--- Record extracts Enclosed Below ---
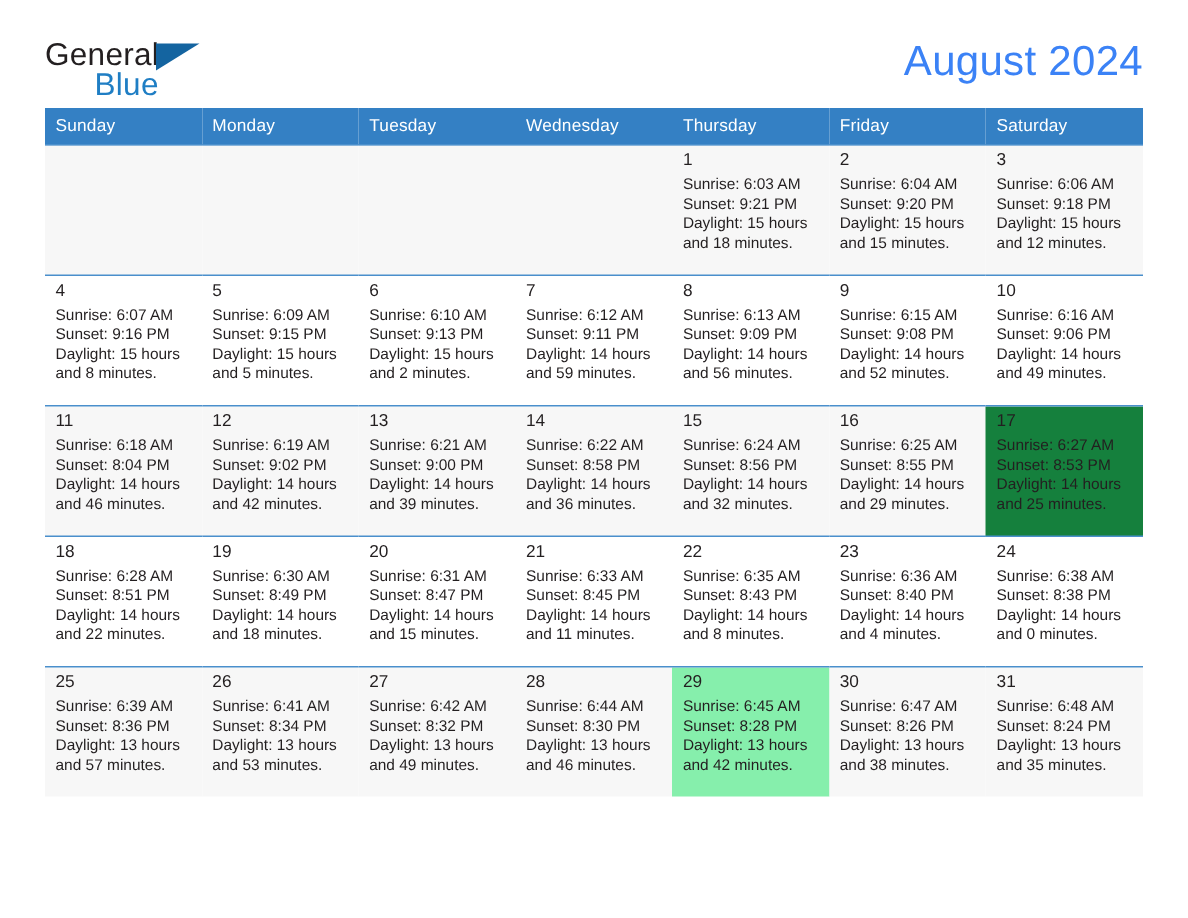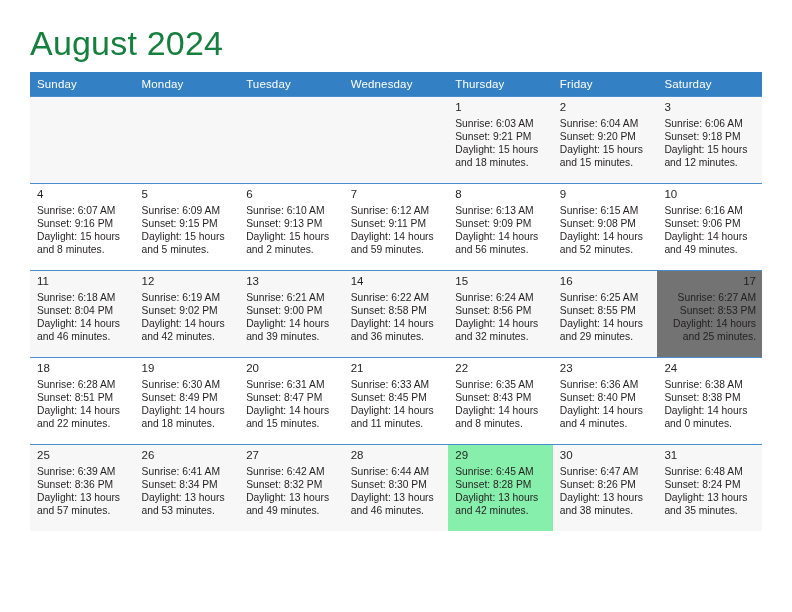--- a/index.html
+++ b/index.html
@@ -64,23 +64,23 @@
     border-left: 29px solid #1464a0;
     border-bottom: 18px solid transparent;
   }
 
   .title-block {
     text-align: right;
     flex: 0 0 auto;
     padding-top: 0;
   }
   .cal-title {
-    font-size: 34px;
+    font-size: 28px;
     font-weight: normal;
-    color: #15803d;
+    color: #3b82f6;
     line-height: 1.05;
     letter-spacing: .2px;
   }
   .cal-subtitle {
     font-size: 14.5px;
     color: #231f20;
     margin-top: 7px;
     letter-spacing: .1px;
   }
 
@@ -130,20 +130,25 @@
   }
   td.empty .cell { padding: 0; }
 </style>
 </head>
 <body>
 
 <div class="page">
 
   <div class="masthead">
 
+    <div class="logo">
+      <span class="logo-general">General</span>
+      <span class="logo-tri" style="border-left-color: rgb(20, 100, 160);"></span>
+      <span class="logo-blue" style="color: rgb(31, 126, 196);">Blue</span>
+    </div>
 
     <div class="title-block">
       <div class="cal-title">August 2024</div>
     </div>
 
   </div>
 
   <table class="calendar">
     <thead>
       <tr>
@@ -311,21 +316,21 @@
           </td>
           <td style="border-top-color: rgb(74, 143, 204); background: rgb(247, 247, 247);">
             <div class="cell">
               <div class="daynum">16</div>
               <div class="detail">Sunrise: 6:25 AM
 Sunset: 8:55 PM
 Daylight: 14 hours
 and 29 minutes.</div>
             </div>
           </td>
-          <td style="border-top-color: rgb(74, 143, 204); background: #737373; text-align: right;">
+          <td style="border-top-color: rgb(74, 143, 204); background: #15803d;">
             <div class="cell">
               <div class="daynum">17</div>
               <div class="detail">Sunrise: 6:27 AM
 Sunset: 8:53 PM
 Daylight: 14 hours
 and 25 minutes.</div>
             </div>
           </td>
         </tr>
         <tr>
--- End of Enclosed Record extracts ---
Where the data above reaches the line holding "font-weight: normal;", begin printing, and stop after the line holding "204); background: #737373;". Each line must be reproduced exactly, with nothing else added.

Task solution:
     font-weight: normal;
-    color: #15803d;
+    color: #3b82f6;
     line-height: 1.05;
     letter-spacing: .2px;
   }
   .cal-subtitle {
     font-size: 14.5px;
     color: #231f20;
     margin-top: 7px;
     letter-spacing: .1px;
   }
 
@@ -130,20 +130,25 @@
   }
   td.empty .cell { padding: 0; }
 </style>
 </head>
 <body>
 
 <div class="page">
 
   <div class="masthead">
 
+    <div class="logo">
+      <span class="logo-general">General</span>
+      <span class="logo-tri" style="border-left-color: rgb(20, 100, 160);"></span>
+      <span class="logo-blue" style="color: rgb(31, 126, 196);">Blue</span>
+    </div>
 
     <div class="title-block">
       <div class="cal-title">August 2024</div>
     </div>
 
   </div>
 
   <table class="calendar">
     <thead>
       <tr>
@@ -311,21 +316,21 @@
           </td>
           <td style="border-top-color: rgb(74, 143, 204); background: rgb(247, 247, 247);">
             <div class="cell">
               <div class="daynum">16</div>
               <div class="detail">Sunrise: 6:25 AM
 Sunset: 8:55 PM
 Daylight: 14 hours
 and 29 minutes.</div>
             </div>
           </td>
-          <td style="border-top-color: rgb(74, 143, 204); background: #737373; text-align: right;">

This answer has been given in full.